One of the challenges to adding public market investments to an impact portfolio is the difficulty in measuring those investments' generated impact, said panelists at Big Path Capital's Impact Capitalism Summit on Wednesday.
“One of the things we struggle with in terms of from a public equity portfolio or public debt portfolio is what is the impact actually from that? How do you quantify that? How do you think about that?” said Shuaib Siddiqui, director of impact investing at the $1 billion Surdna Foundation, New York, speaking on a panel titled “How to Build a Diversified Impact Portfolio.”
Some $100 million of the Surdna Foundation's assets are targeted for investments that align with the foundation's social justice goals.
“If we've invested in a fund manager that's focused on a sustainability investment thesis, that's how they're picking their stock, but what is the impact of those companies?” Mr. Siddiqui asked.
Because of this, the foundation's portfolio is “a little bit higher weighted” on the private side “because of the direct impact that some of the investments are actually making that we can quantify and understand,” Mr. Siddiqui said. Private asset classes — especially private equity, private debt and venture capital — are also where the impact investment team is seeing the most opportunity, Mr. Siddiqui said.
Alan Snoddy, managing director at the $13.5 billion Church Pension Fund (Episcopal), New York, agreed that measuring the impact of public market investments is difficult.
“Particularly, on the public side it's really hard to understand sort of what is the impact here, which is why we've done much more on the private side,” said Mr. Snoddy, speaking on the same panel. Debt investments is one area the Church Pension Fund has had success, Mr. Snoddy said.
“I think in microfinance, the traditional debt markets don't really understand how to analyze these investments … because they're not rated you can actually get above risk-adjusted return,” Mr. Snoddy said.
One private asset class the Church Pension Fund has not made investments in has been social responsible investing venture capital. Over the past 20 years, five traditional legacy venture capital managers have generated $2 billion in gains for the pension fund. Finding SRI opportunities in the venture capital space that compete with that has been difficult, Mr. Snoddy said.
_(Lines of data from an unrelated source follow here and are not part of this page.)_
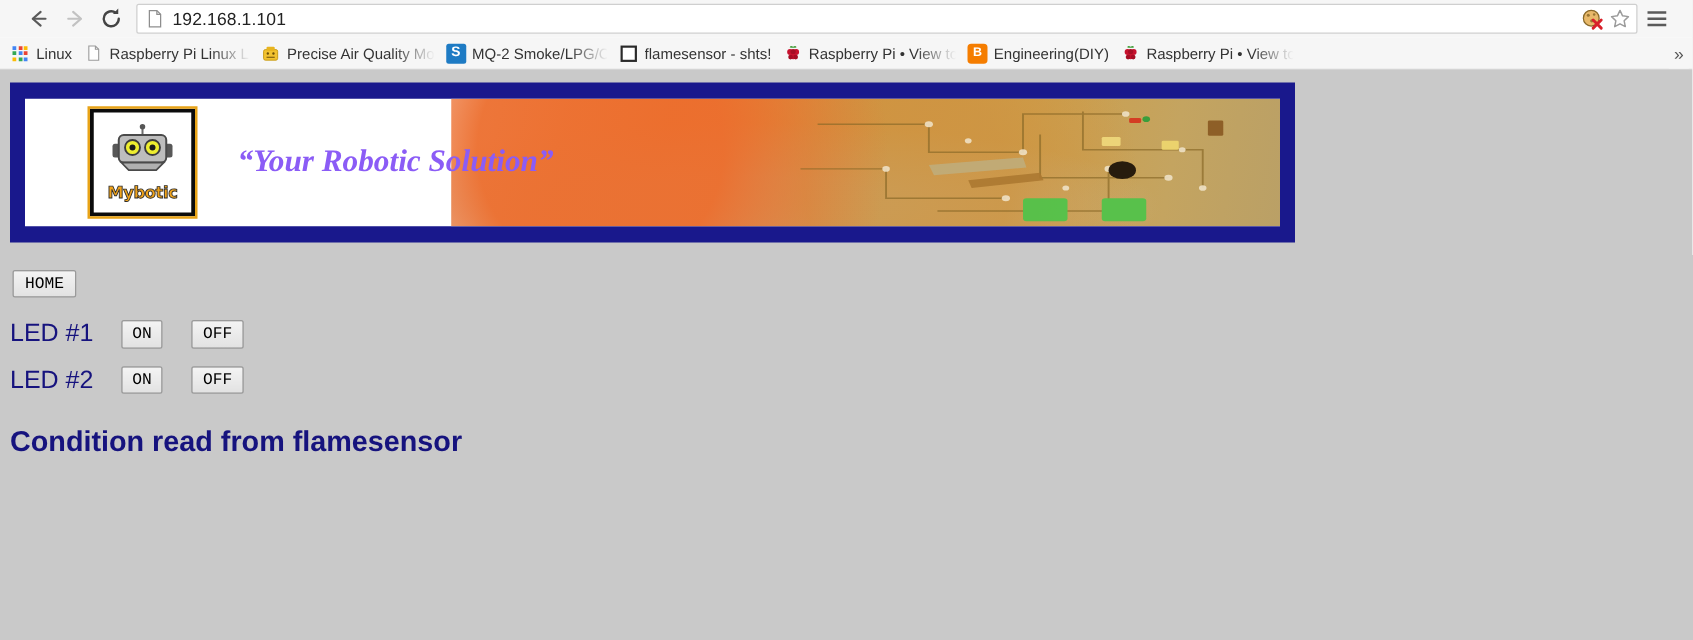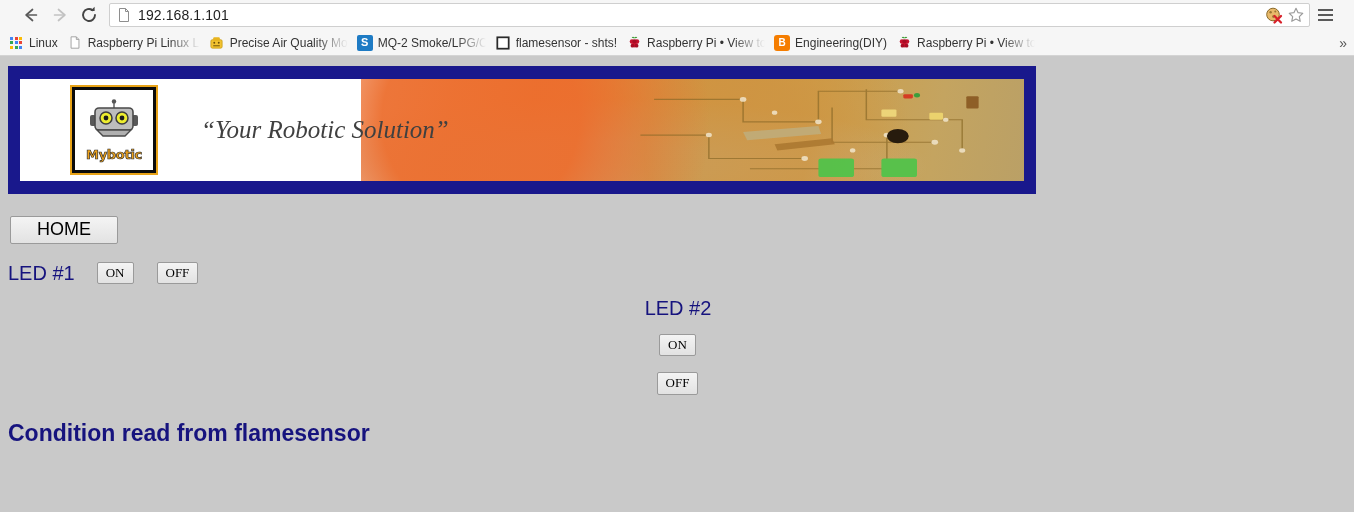"“Your Robotic Solution”" .tagline { color: #404040 -> #8b5cf6; font-weight: normal -> bold; margin-left: 11px -> none }
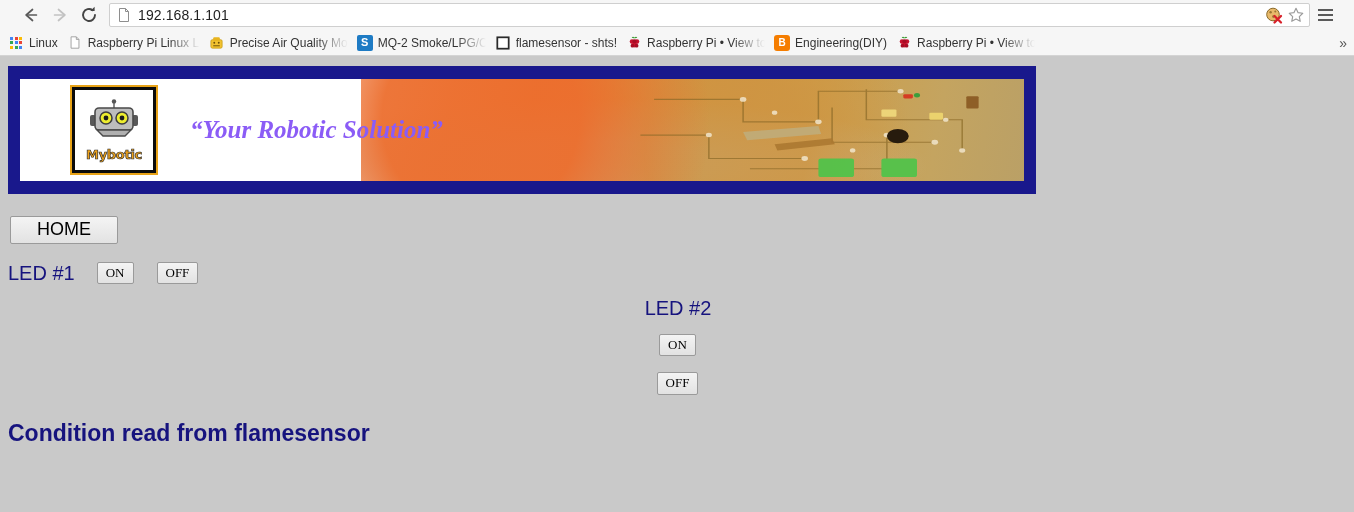"HOME" .home-btn { font-family: Liberation Sans, sans-serif -> Liberation Mono, monospace; font-size: 18px -> 13px; padding: 3px 26px -> 3px 9px }
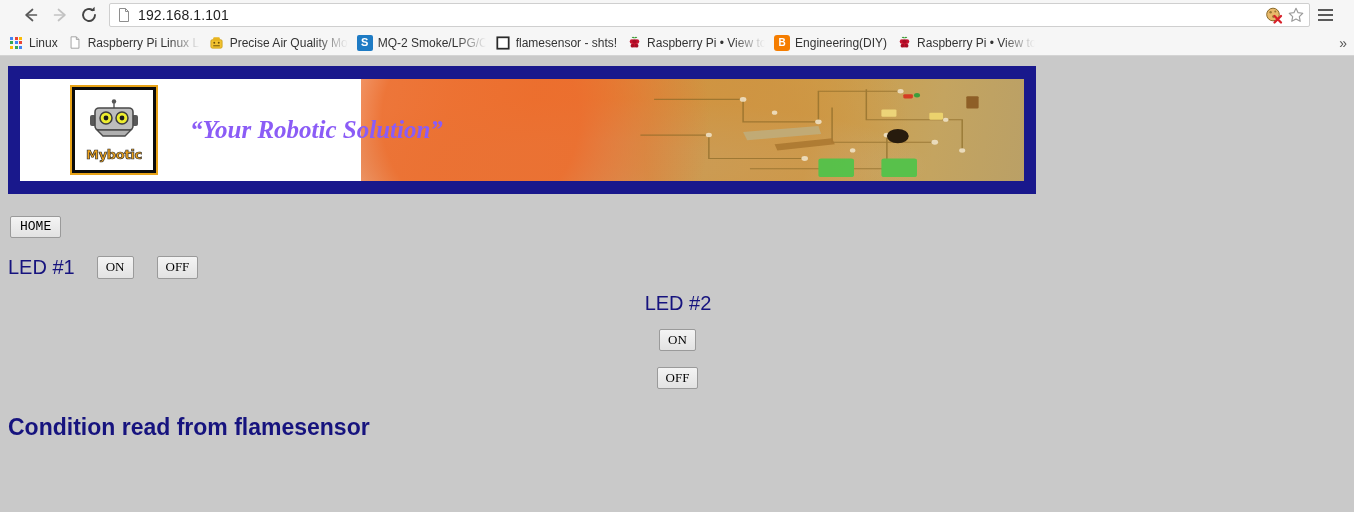"ON" .btn { font-family: Liberation Serif, serif -> Liberation Mono, monospace }
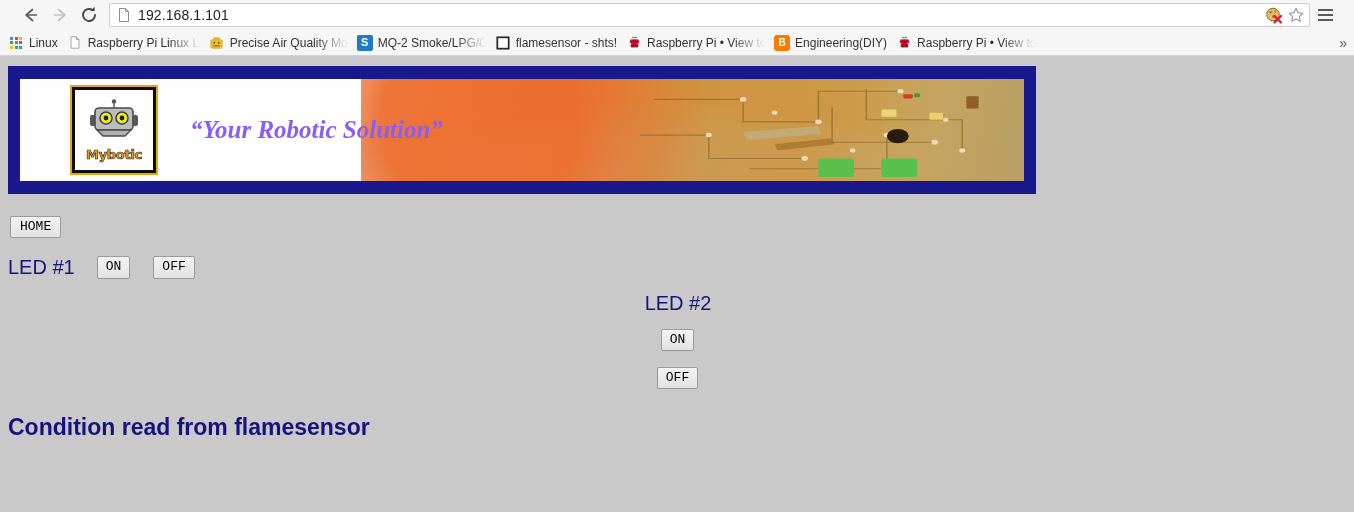"LED #2" .led-row + .led-row { flex-direction: column -> none }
Finding sizable, institutional SRI opportunities in general has been a challenge, Mr. Snoddy said. “We're not that big, but we typically want to invest $25 million … to $50 million in an investment, and sometimes that's the size of the fund. We don't want to be the only investor in a fund. We want to be along like-minded investors.”
That being said, the industry is “getting there,” Mr. Snoddy said. “Over the past three or four years there's been an inflection point in the quality of the managers, in the emphasis from the whole overall investment community. I see this as something that will be less of a problem as time passes.”